Although neutering a dog will usually reduce and prevent aggression and other unwanted behaviors caused by testosterone, the surgery is not a quick fix for all canine behavioral issues. A neuter surgery does not guarantee that your dog’s temperament will change. While neutering a male pup reduces testosterone levels, the hormone will not be eliminated entirely. Also, if your pet has already developed some habitual behavioral traits, it’s unlikely they will be reversed by the operation. Overall, the effects of neutering a canine will depend mostly on your pet’s history as well as his unique personality and physiology.
When to Neuter Your Dog
Male dogs are usually fixed around six months of age, but puppies as young as eight weeks old can be safely neutered as long as their health is in good condition. Dogs can also be neutered as adults. However, operating on older dogs poses a slightly higher risk of complications.
If dogs are fixed before they hit puberty (around six months of age), they will typically grow to be larger than dogs that get the procedure after puberty. This is likely because testosterone impacts when a dog’s bones should stop growing, and with lower levels of the hormone, some canines may continue to grow.
Most veterinarians suggest that female dogs get spayed at six months because the operation requires general anesthesia. Putting small pups under anesthesia poses more risks than with slightly older dogs. Also, some vets recommend that dogs hit puberty before getting spayed, which is usually between five and nine months of age. However, modern technology and advanced protocols allow many vet clinics to safely anesthetize even the tiniest pets. A pet hospital with a highly trained staff may be equipped to spay young dogs at two to three months of age. Talk to your vet about the best time to spay or neuter your pup.

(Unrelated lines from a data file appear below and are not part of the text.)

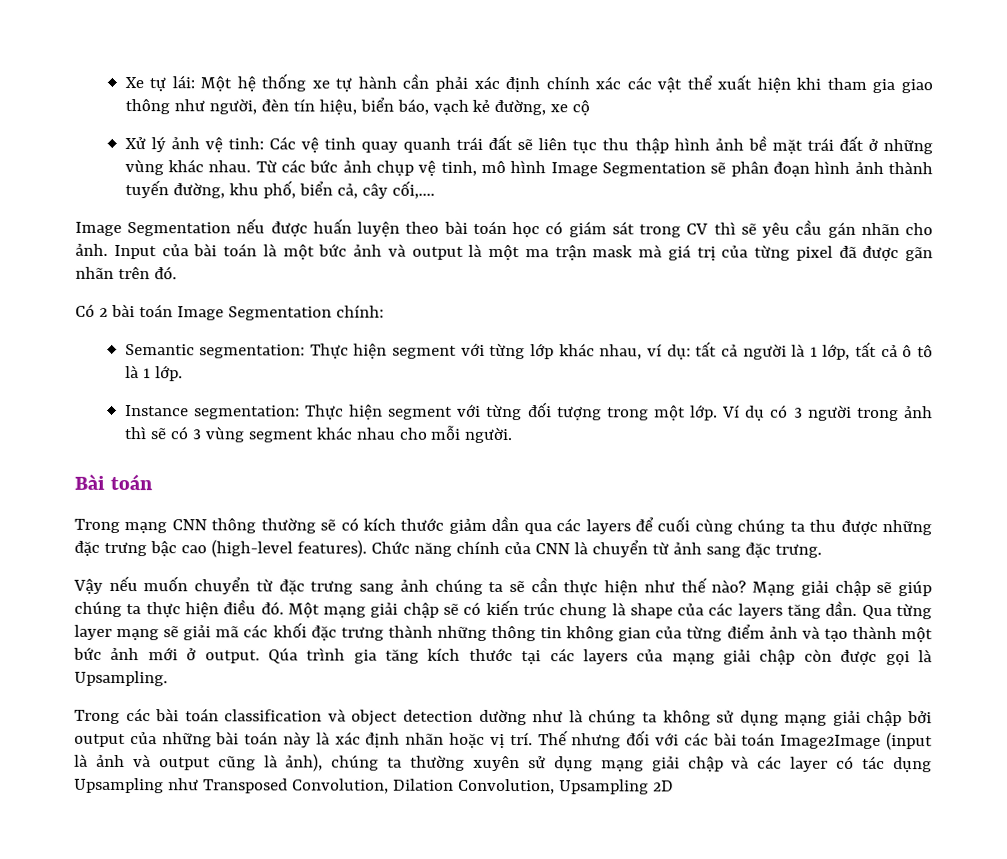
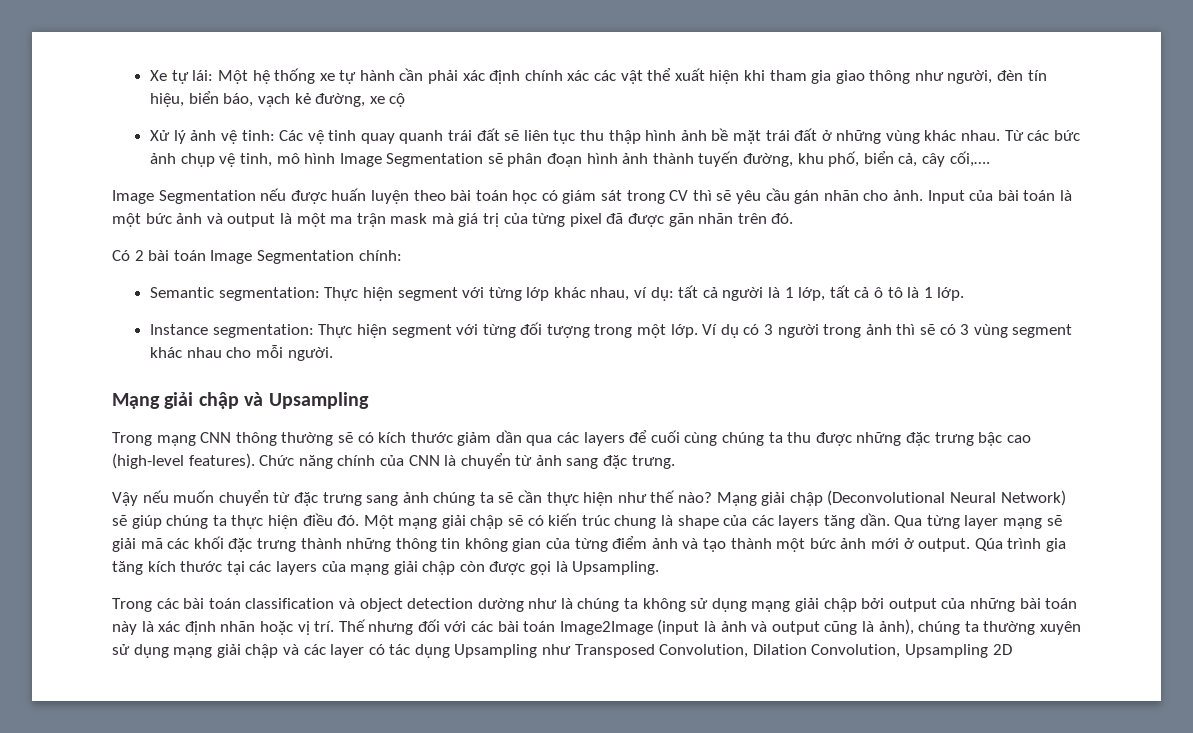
- Bài toán
+ Mạng giải chập và Upsampling
- Mạng giải chập sẽ giúp chúng ta thực hiện điều đó.
+ Mạng giải chập (Deconvolutional Neural Network) sẽ giúp chúng ta thực hiện điều đó.

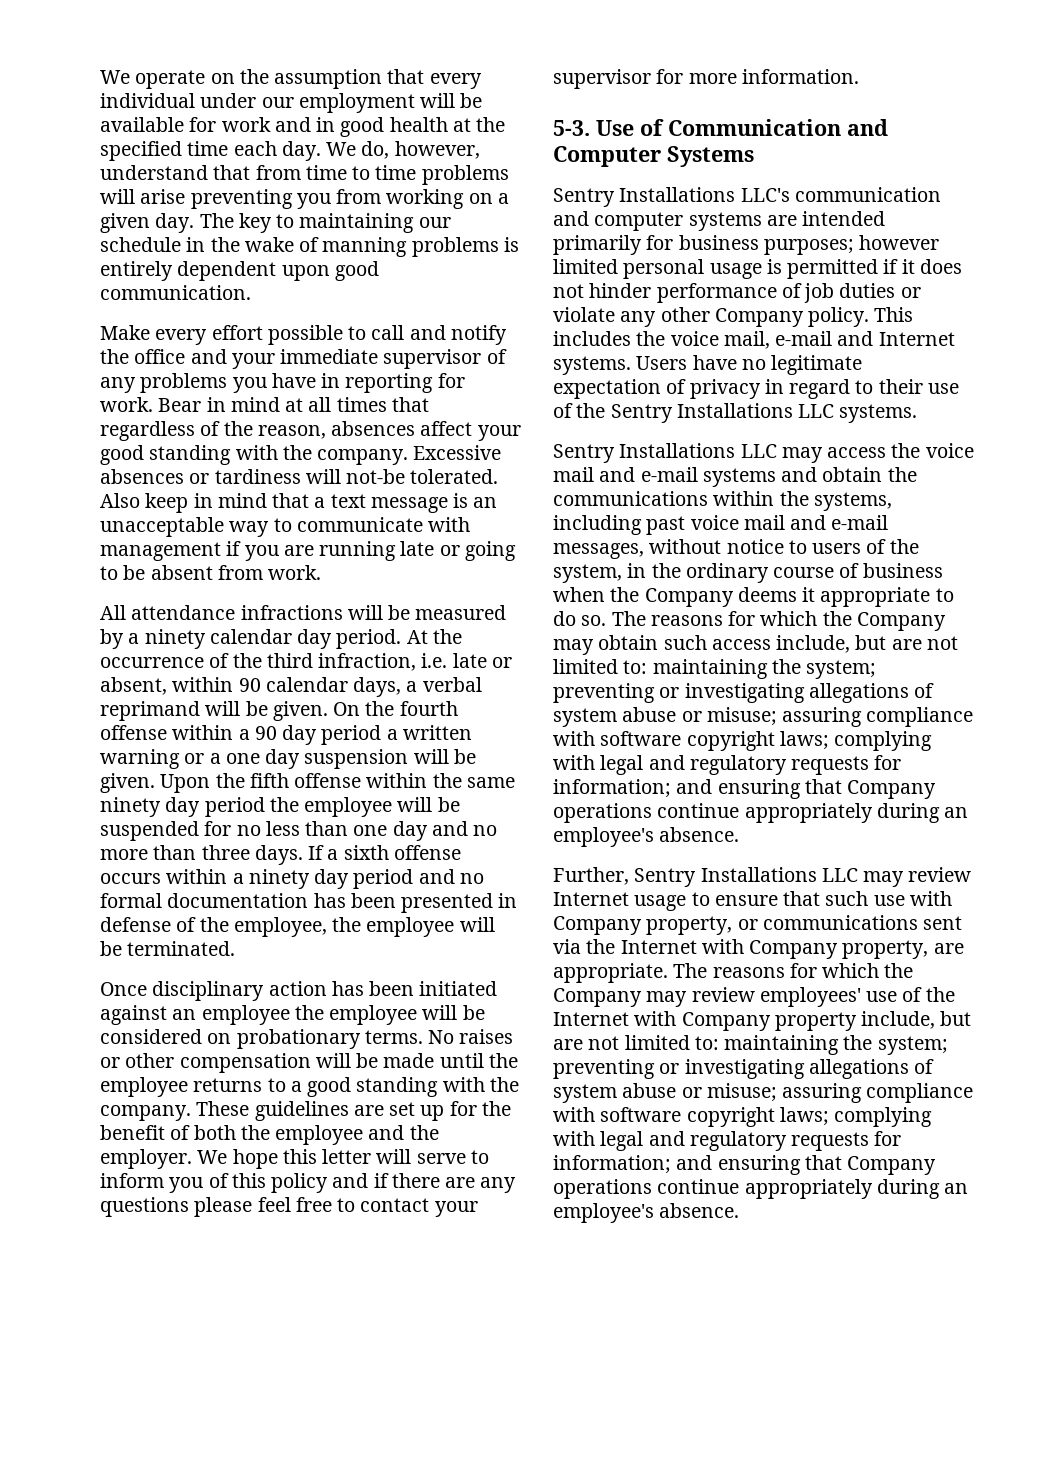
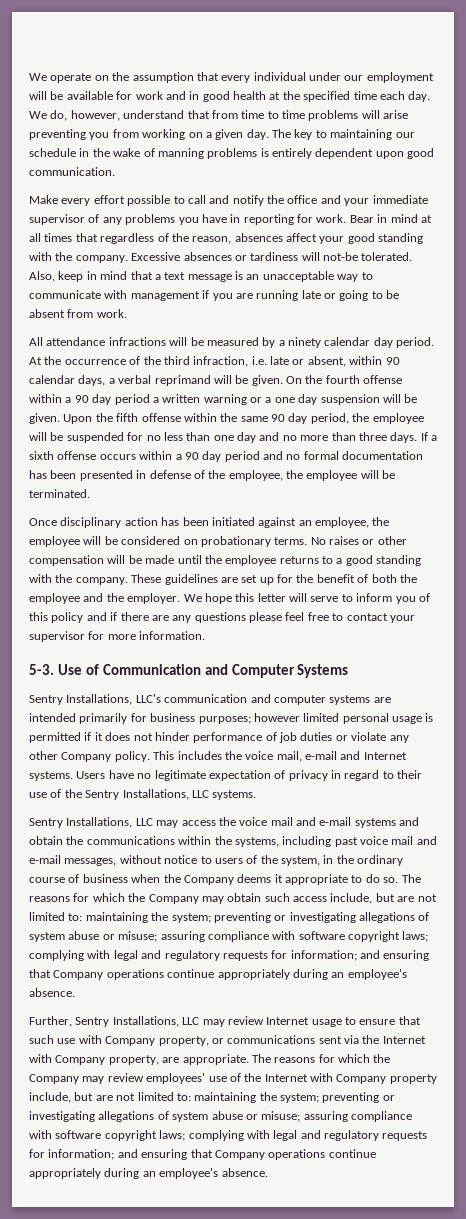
- Also keep in mind that a text message is an unacceptable way to communicate with management if you are running late or going to be absent from work.
+ Also, keep in mind that a text message is an unacceptable way to communicate with management if you are running late or going to be absent from work.
- Upon the fifth offense within the same ninety day period the employee will be suspended for no less than one day and no more than three days.
+ Upon the fifth offense within the same 90 day period, the employee will be suspended for no less than one day and no more than three days.
- If a sixth offense occurs within a ninety day period and no formal documentation has been presented in defense of the employee, the employee will be terminated.
+ If a sixth offense occurs within a 90 day period and no formal documentation has been presented in defense of the employee, the employee will be terminated.
- Once disciplinary action has been initiated against an employee the employee will be considered on probationary terms.
+ Once disciplinary action has been initiated against an employee, the employee will be considered on probationary terms.
- Sentry Installations LLC's communication and computer systems are intended primarily for business purposes; however limited personal usage is permitted if it does not hinder performance of job duties or violate any other Company policy.
+ Sentry Installations, LLC's communication and computer systems are intended primarily for business purposes; however limited personal usage is permitted if it does not hinder performance of job duties or violate any other Company policy.
- Users have no legitimate expectation of privacy in regard to their use of the Sentry Installations LLC systems.
+ Users have no legitimate expectation of privacy in regard to their use of the Sentry Installations, LLC systems.
- Sentry Installations LLC may access the voice mail and e-mail systems and obtain the communications within the systems, including past voice mail and e-mail messages, without notice to users of the system, in the ordinary course of business when the Company deems it appropriate to do so.
+ Sentry Installations, LLC may access the voice mail and e-mail systems and obtain the communications within the systems, including past voice mail and e-mail messages, without notice to users of the system, in the ordinary course of business when the Company deems it appropriate to do so.
- Further, Sentry Installations LLC may review Internet usage to ensure that such use with Company property, or communications sent via the Internet with Company property, are appropriate.
+ Further, Sentry Installations, LLC may review Internet usage to ensure that such use with Company property, or communications sent via the Internet with Company property, are appropriate.

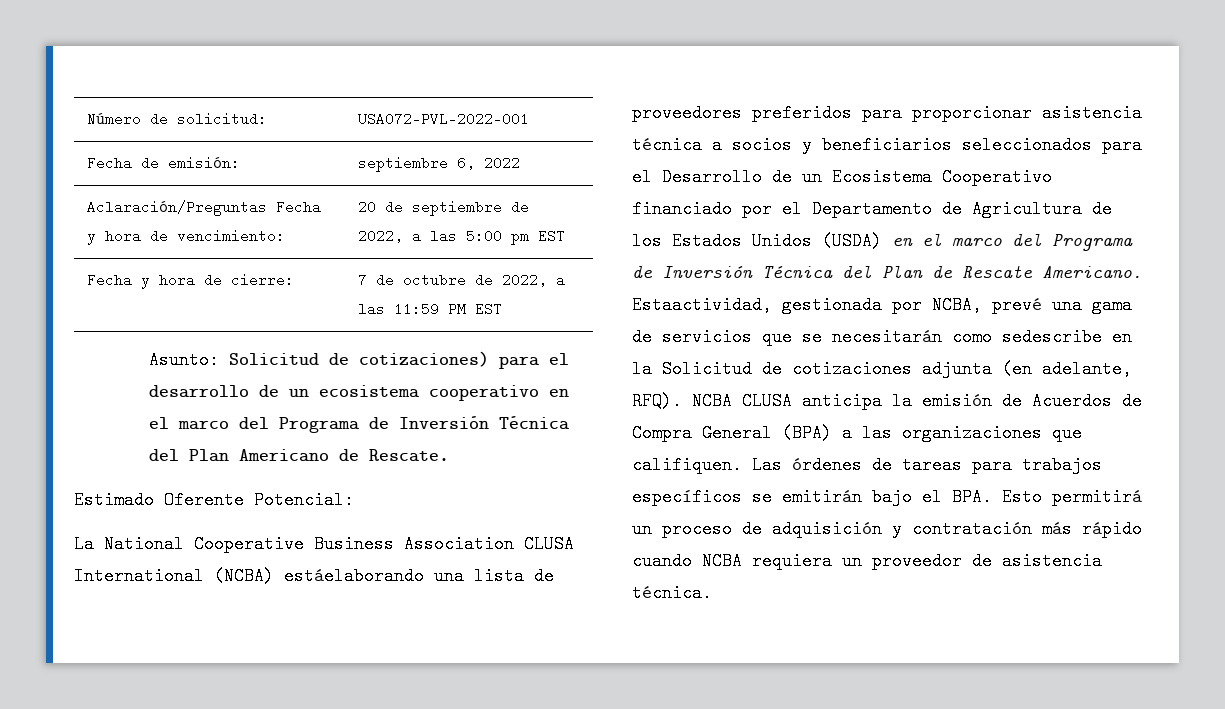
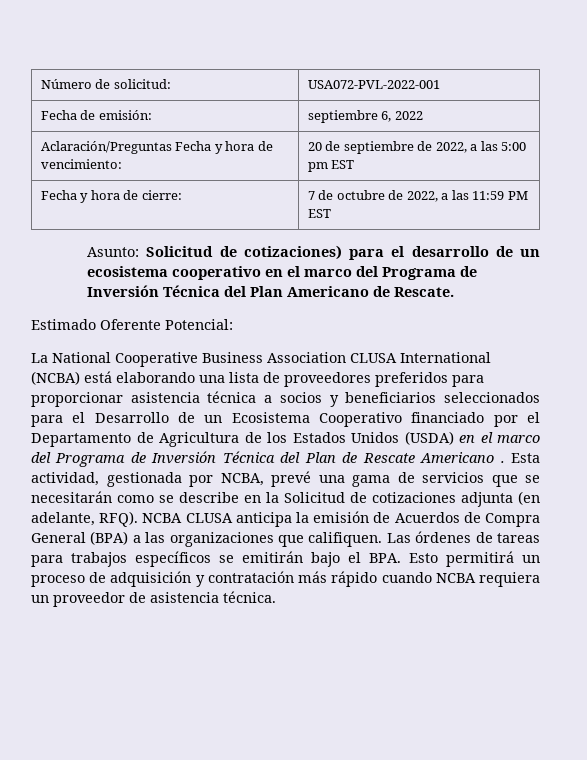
- La National Cooperative Business Association CLUSA International (NCBA) estáelaborando una lista de proveedores preferidos para proporcionar asistencia técnica a socios y beneficiarios seleccionados para el Desarrollo de un Ecosistema Cooperativo financiado por el Departamento de Agricultura de los Estados Unidos (USDA) en el marco del Programa de Inversión Técnica del Plan de Rescate Americano. Estaactividad, gestionada por NCBA, prevé una gama de servicios que se necesitarán como sedescribe en la Solicitud de cotizaciones adjunta (en adelante, RFQ).
+ La National Cooperative Business Association CLUSA International (NCBA) está elaborando una lista de proveedores preferidos para proporcionar asistencia técnica a socios y beneficiarios seleccionados para el Desarrollo de un Ecosistema Cooperativo financiado por el Departamento de Agricultura de los Estados Unidos (USDA) en el marco del Programa de Inversión Técnica del Plan de Rescate Americano . Esta actividad, gestionada por NCBA, prevé una gama de servicios que se necesitarán como se describe en la Solicitud de cotizaciones adjunta (en adelante, RFQ).

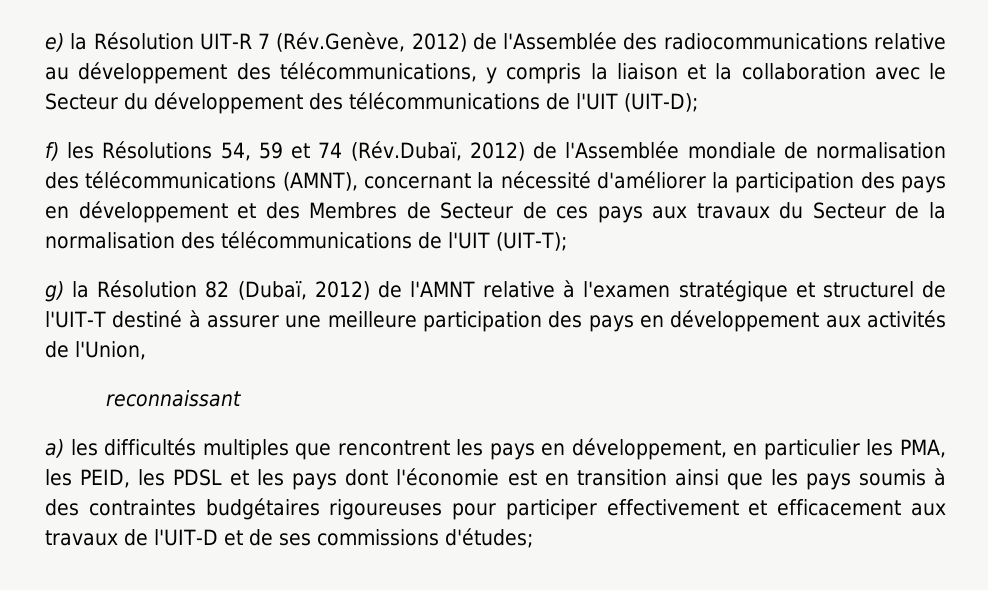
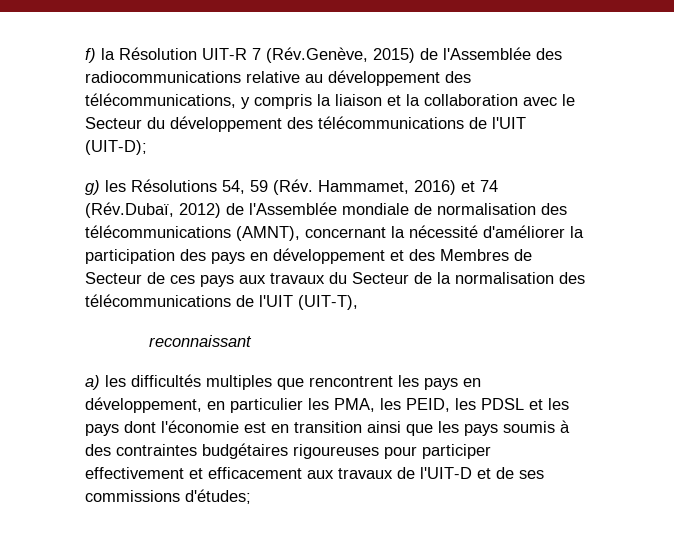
- e) la Résolution UIT-R 7 (Rév.Genève, 2012) de l'Assemblée des radiocommunications relative au développement des télécommunications, y compris la liaison et la collaboration avec le Secteur du développement des télécommunications de l'UIT (UIT-D);
+ f) la Résolution UIT-R 7 (Rév.Genève, 2015) de l'Assemblée des radiocommunications relative au développement des télécommunications, y compris la liaison et la collaboration avec le Secteur du développement des télécommunications de l'UIT (UIT-D);
- f) les Résolutions 54, 59 et 74 (Rév.Dubaï, 2012) de l'Assemblée mondiale de normalisation des télécommunications (AMNT), concernant la nécessité d'améliorer la participation des pays en développement et des Membres de Secteur de ces pays aux travaux du Secteur de la normalisation des télécommunications de l'UIT (UIT-T);
- g) la Résolution 82 (Dubaï, 2012) de l'AMNT relative à l'examen stratégique et structurel de l'UIT-T destiné à assurer une meilleure participation des pays en développement aux activités de l'Union,
+ g) les Résolutions 54, 59 (Rév. Hammamet, 2016) et 74 (Rév.Dubaï, 2012) de l'Assemblée mondiale de normalisation des télécommunications (AMNT), concernant la nécessité d'améliorer la participation des pays en développement et des Membres de Secteur de ces pays aux travaux du Secteur de la normalisation des télécommunications de l'UIT (UIT-T),

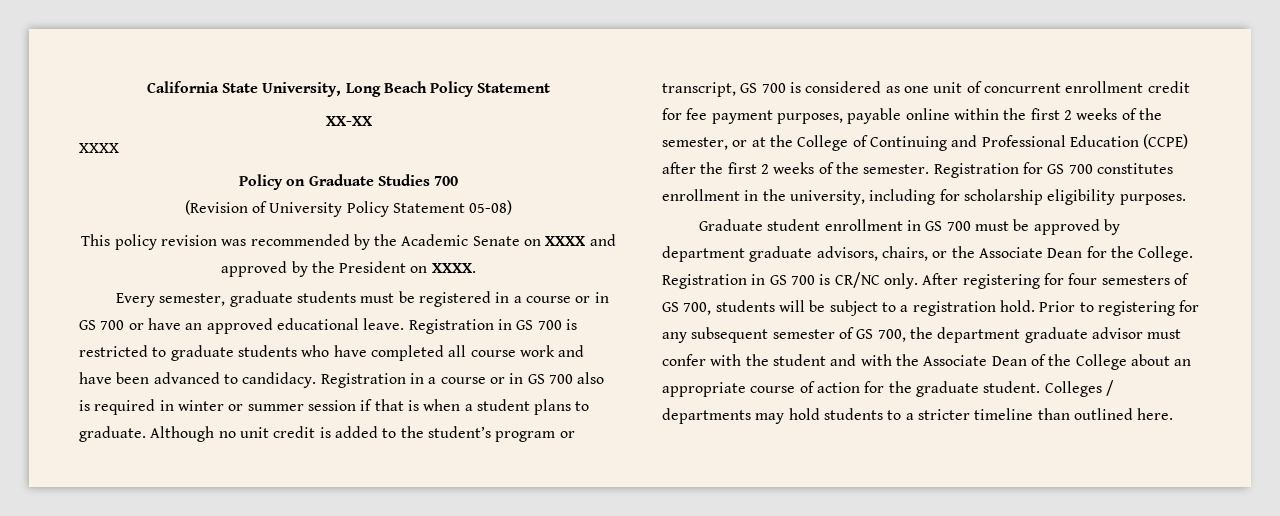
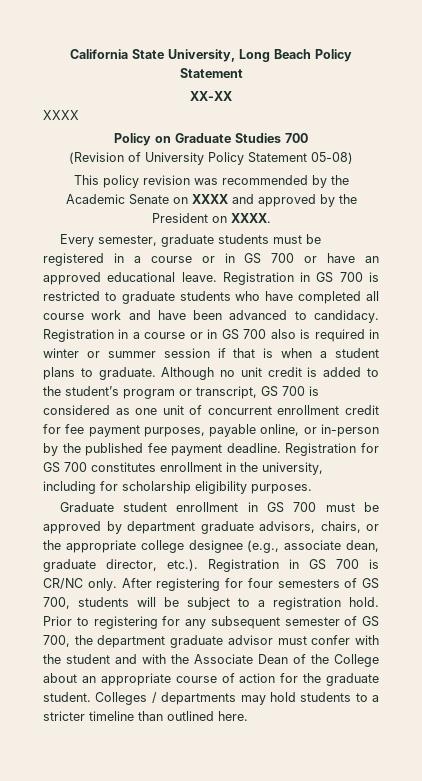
- Although no unit credit is added to the student’s program or transcript, GS 700 is considered as one unit of concurrent enrollment credit for fee payment purposes, payable online within the first 2 weeks of the semester, or at the College of Continuing and Professional Education (CCPE) after the first 2 weeks of the semester.
+ Although no unit credit is added to the student’s program or transcript, GS 700 is considered as one unit of concurrent enrollment credit for fee payment purposes, payable online, or in-person by the published fee payment deadline.
- Graduate student enrollment in GS 700 must be approved by department graduate advisors, chairs, or the Associate Dean for the College. Registration in GS 700 is CR/NC only.
+ Graduate student enrollment in GS 700 must be approved by department graduate advisors, chairs, or the appropriate college designee (e.g., associate dean, graduate director, etc.). Registration in GS 700 is CR/NC only.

Helping Your Pet Before & After Surgery
Your vet clinic or pet hospital will give you important pre-surgical instructions prior to the neuter procedure, and it’s crucial that you follow them. In general, dog owners should avoid giving their pet any food after midnight on the night before a neuter appointment. However, puppies need sufficient nutrition, so your veterinarian may not advise fasting for very young dogs.
The vet staff will also provide you with postoperative care instructions after neutering your dog. Some pups will experience discomfort or pain following surgery, but your veterinarian will take all necessary precautions to prevent this from happening. To help your dog recover safely and comfortably after being neutered:
- Create a quiet, comfortable place for him to lie down
- Minimize exercise for up to two weeks after surgery
- Prevent him from licking the incision site with an Elizabethan collar, if needed
- Avoid bathing him for ten days or more, if possible
- Check on the stitches regularly to make sure the incision is healing properly
- Contact your vet if you notice redness, swelling, or discharge at the incision site
- Contact your vet if he is lethargic, vomiting, or has a decreased appetite
A neuter operation should not come as a surprise to any pet owner. Luckily, the surgery won’t be a medical or financial emergency, so you’ll be able to plan accordingly. The decision to become a dog owner should not be taken lightly. Pet parents are responsible for ensuring the health, happiness, and safety of their fur babies, and neutering a pup is part of the job.